In full and without alteration, print the records below, minus any images.

Front-end code change data:
◆ ◆ ◆ ◆ ◆ ◆ ◆

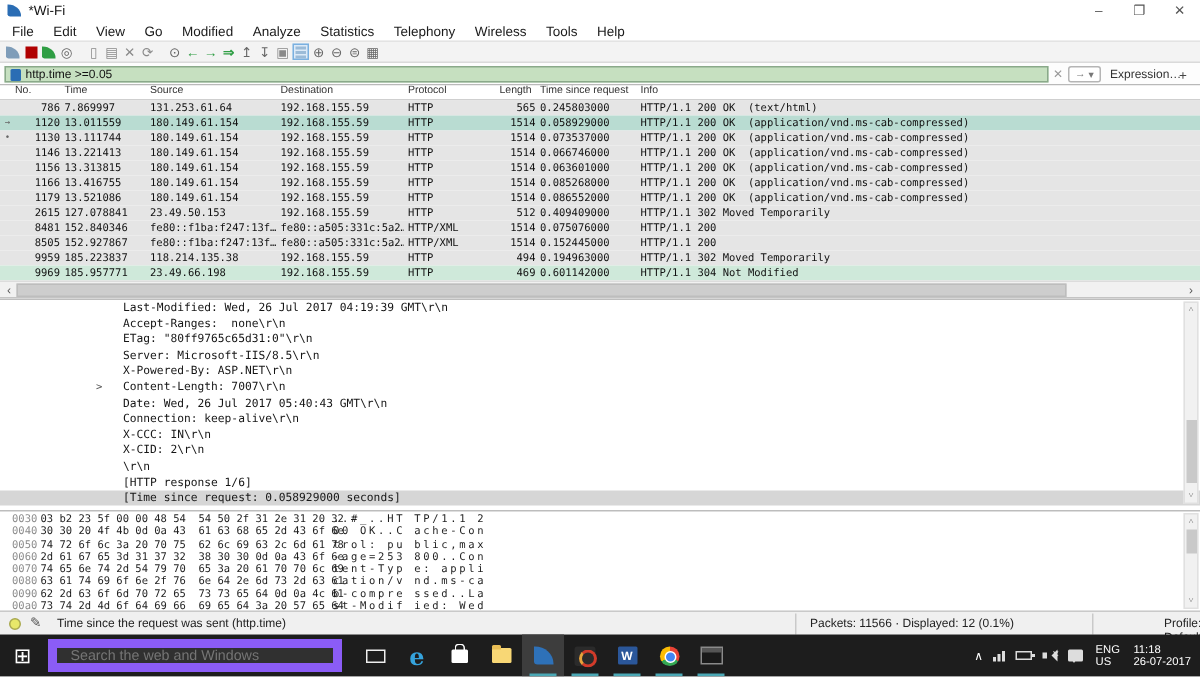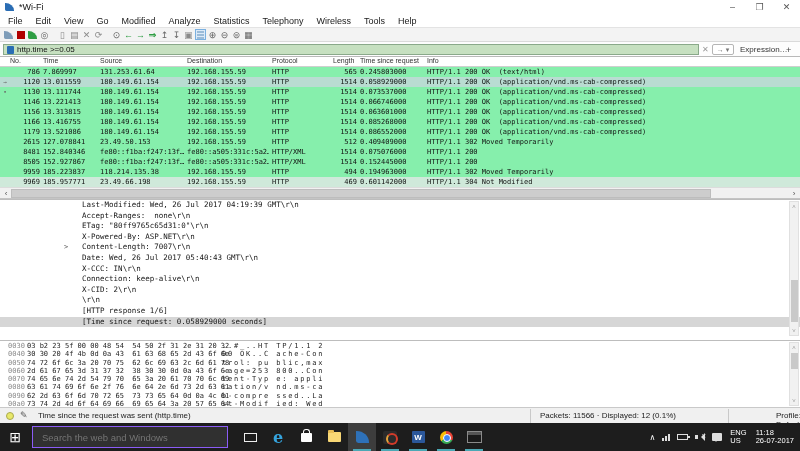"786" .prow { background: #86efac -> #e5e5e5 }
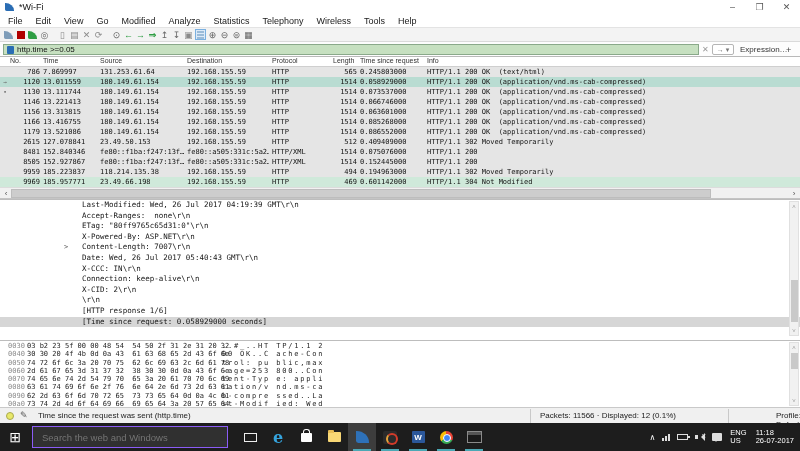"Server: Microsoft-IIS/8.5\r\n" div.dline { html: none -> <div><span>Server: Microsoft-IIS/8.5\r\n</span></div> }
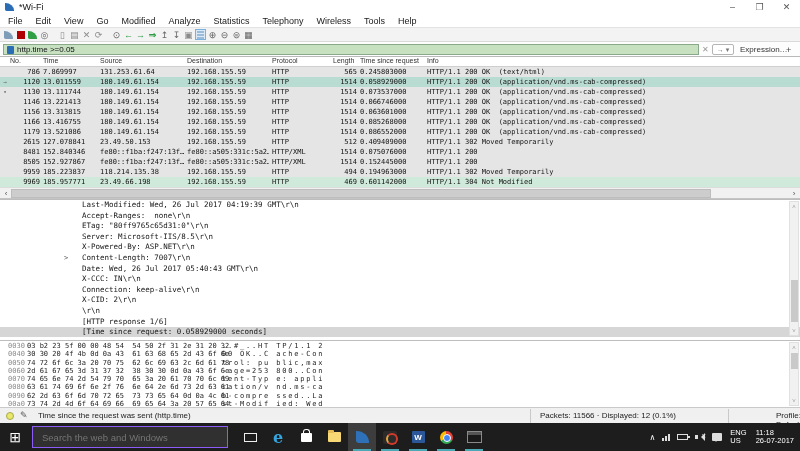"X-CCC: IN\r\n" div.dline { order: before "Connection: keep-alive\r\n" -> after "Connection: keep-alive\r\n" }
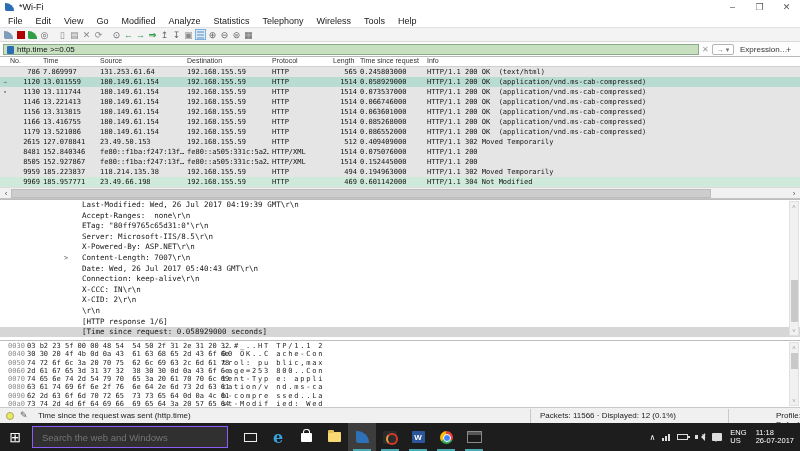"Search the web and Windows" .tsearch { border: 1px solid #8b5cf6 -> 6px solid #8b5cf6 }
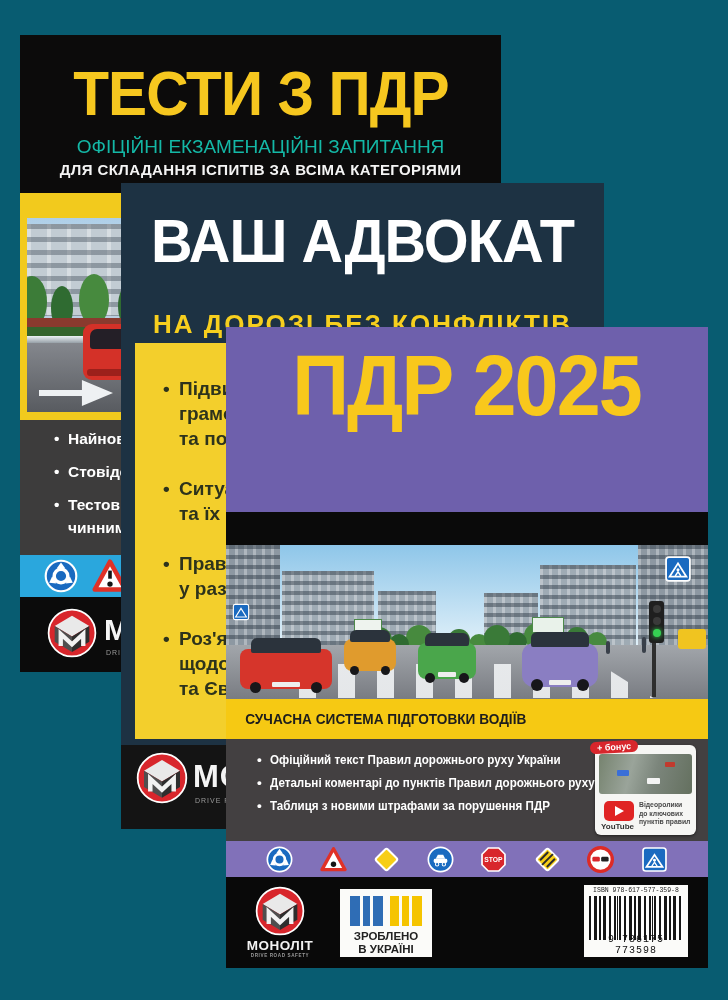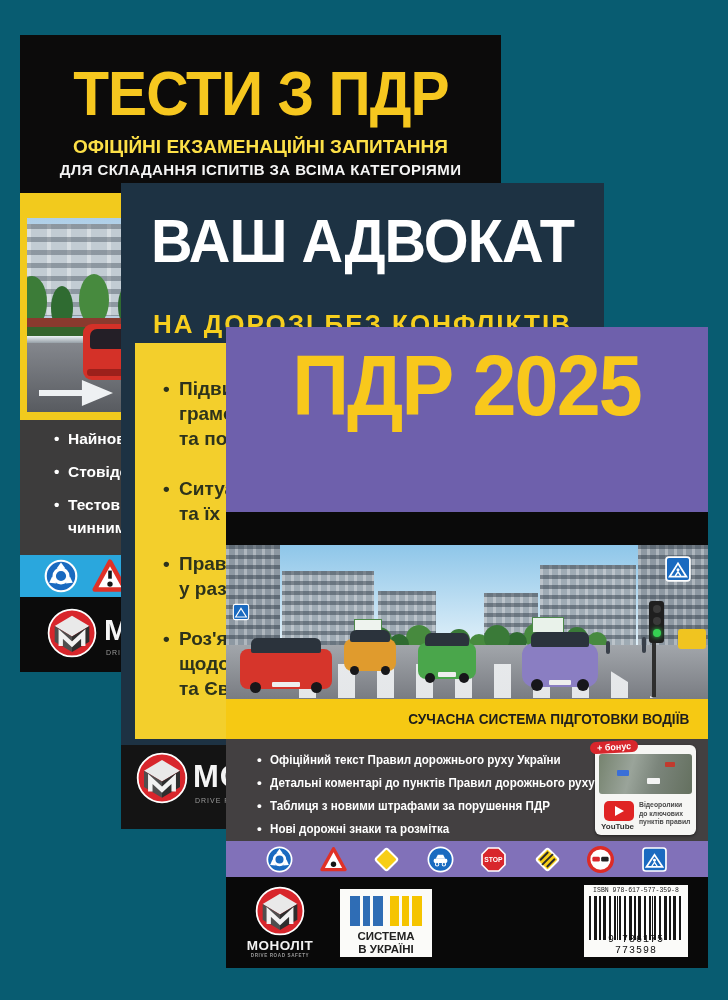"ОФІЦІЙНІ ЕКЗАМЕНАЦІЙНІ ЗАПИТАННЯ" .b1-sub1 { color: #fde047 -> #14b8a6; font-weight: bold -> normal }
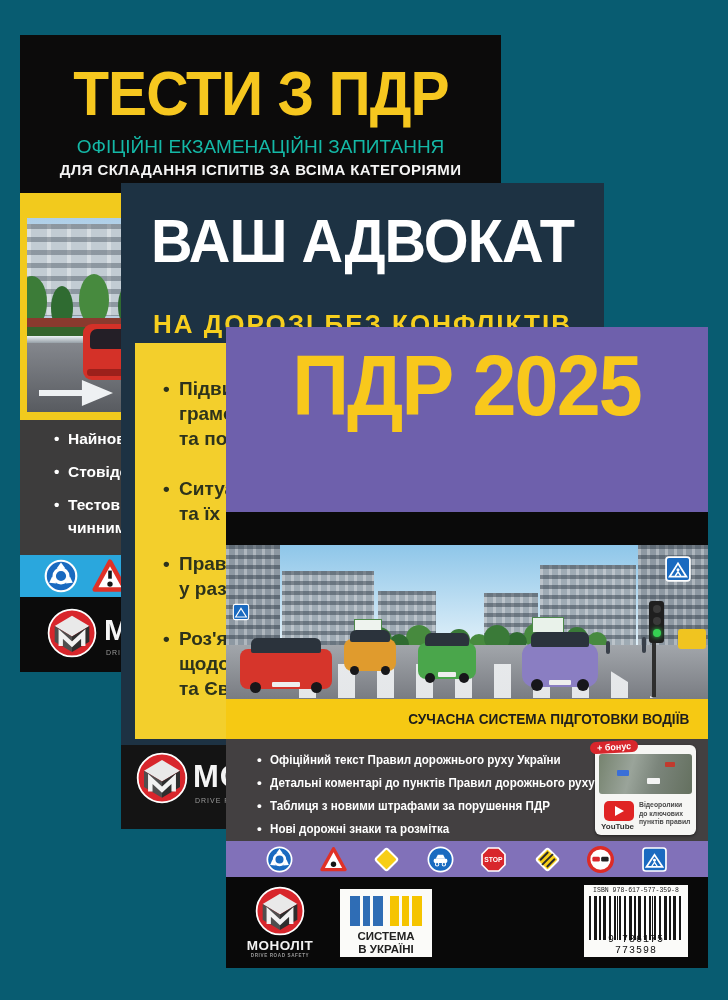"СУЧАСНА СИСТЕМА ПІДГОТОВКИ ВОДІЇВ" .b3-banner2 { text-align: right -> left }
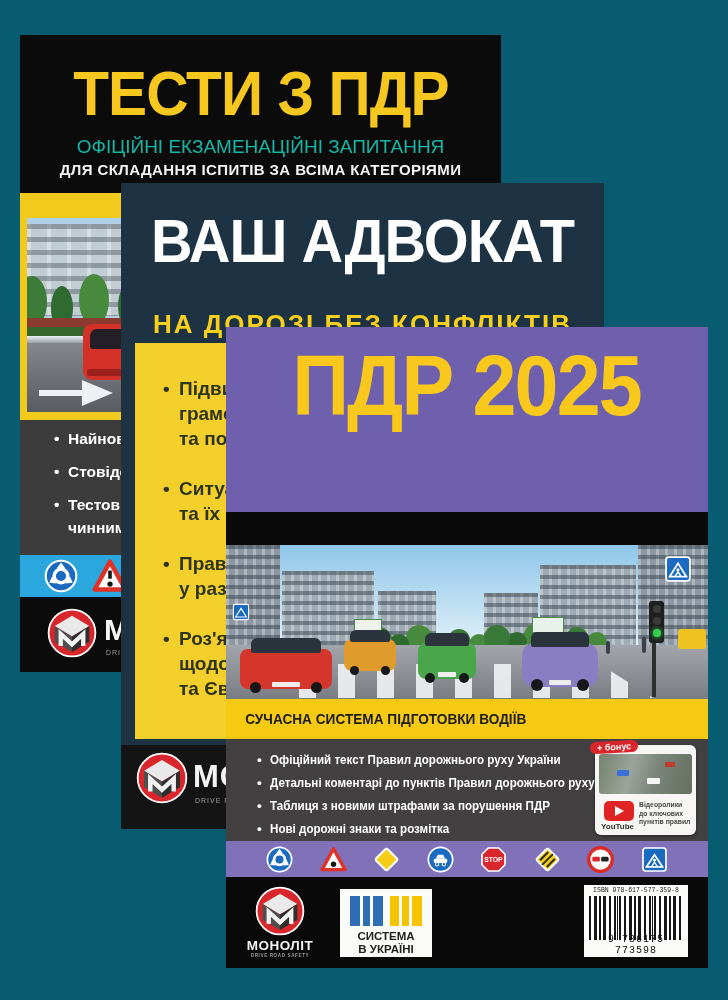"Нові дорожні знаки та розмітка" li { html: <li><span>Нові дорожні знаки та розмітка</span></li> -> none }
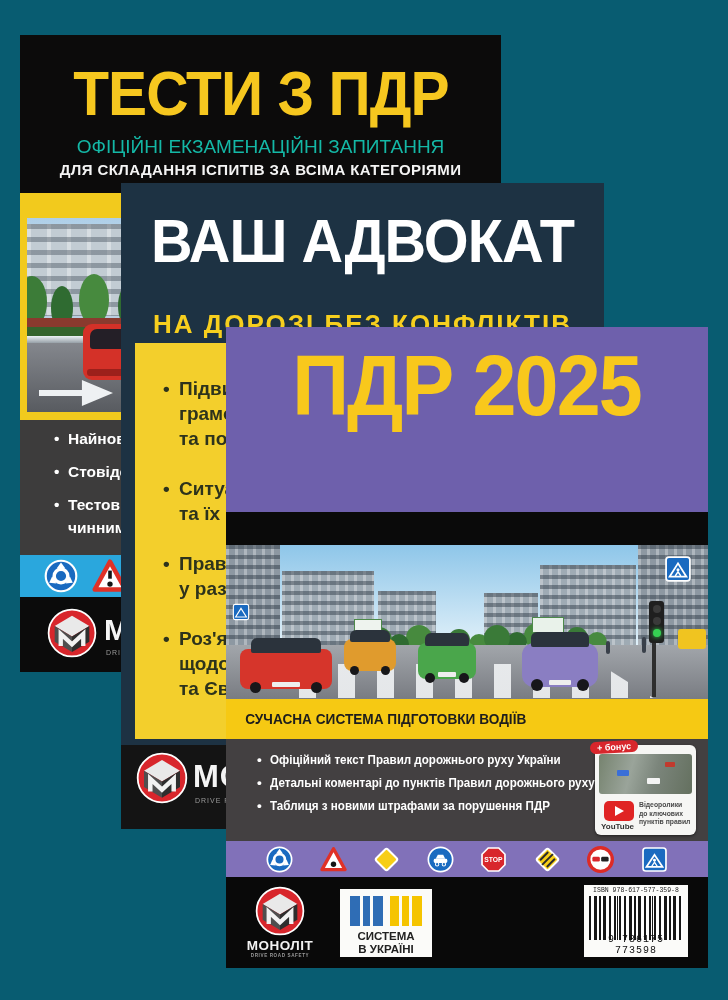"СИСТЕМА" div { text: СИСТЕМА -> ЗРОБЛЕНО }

◆ ◆ ◆ ◆ ◆ ◆ ◆

Answer box:
"786" .prow { background: #86efac -> #e5e5e5 }
"Server: Microsoft-IIS/8.5\r\n" div.dline { html: none -> <div><span>Server: Microsoft-IIS/8.5\r\n</span></div> }
"X-CCC: IN\r\n" div.dline { order: before "Connection: keep-alive\r\n" -> after "Connection: keep-alive\r\n" }
"Search the web and Windows" .tsearch { border: 1px solid #8b5cf6 -> 6px solid #8b5cf6 }
"ОФІЦІЙНІ ЕКЗАМЕНАЦІЙНІ ЗАПИТАННЯ" .b1-sub1 { color: #fde047 -> #14b8a6; font-weight: bold -> normal }
"СУЧАСНА СИСТЕМА ПІДГОТОВКИ ВОДІЇВ" .b3-banner2 { text-align: right -> left }
"Нові дорожні знаки та розмітка" li { html: <li><span>Нові дорожні знаки та розмітка</span></li> -> none }
"СИСТЕМА" div { text: СИСТЕМА -> ЗРОБЛЕНО }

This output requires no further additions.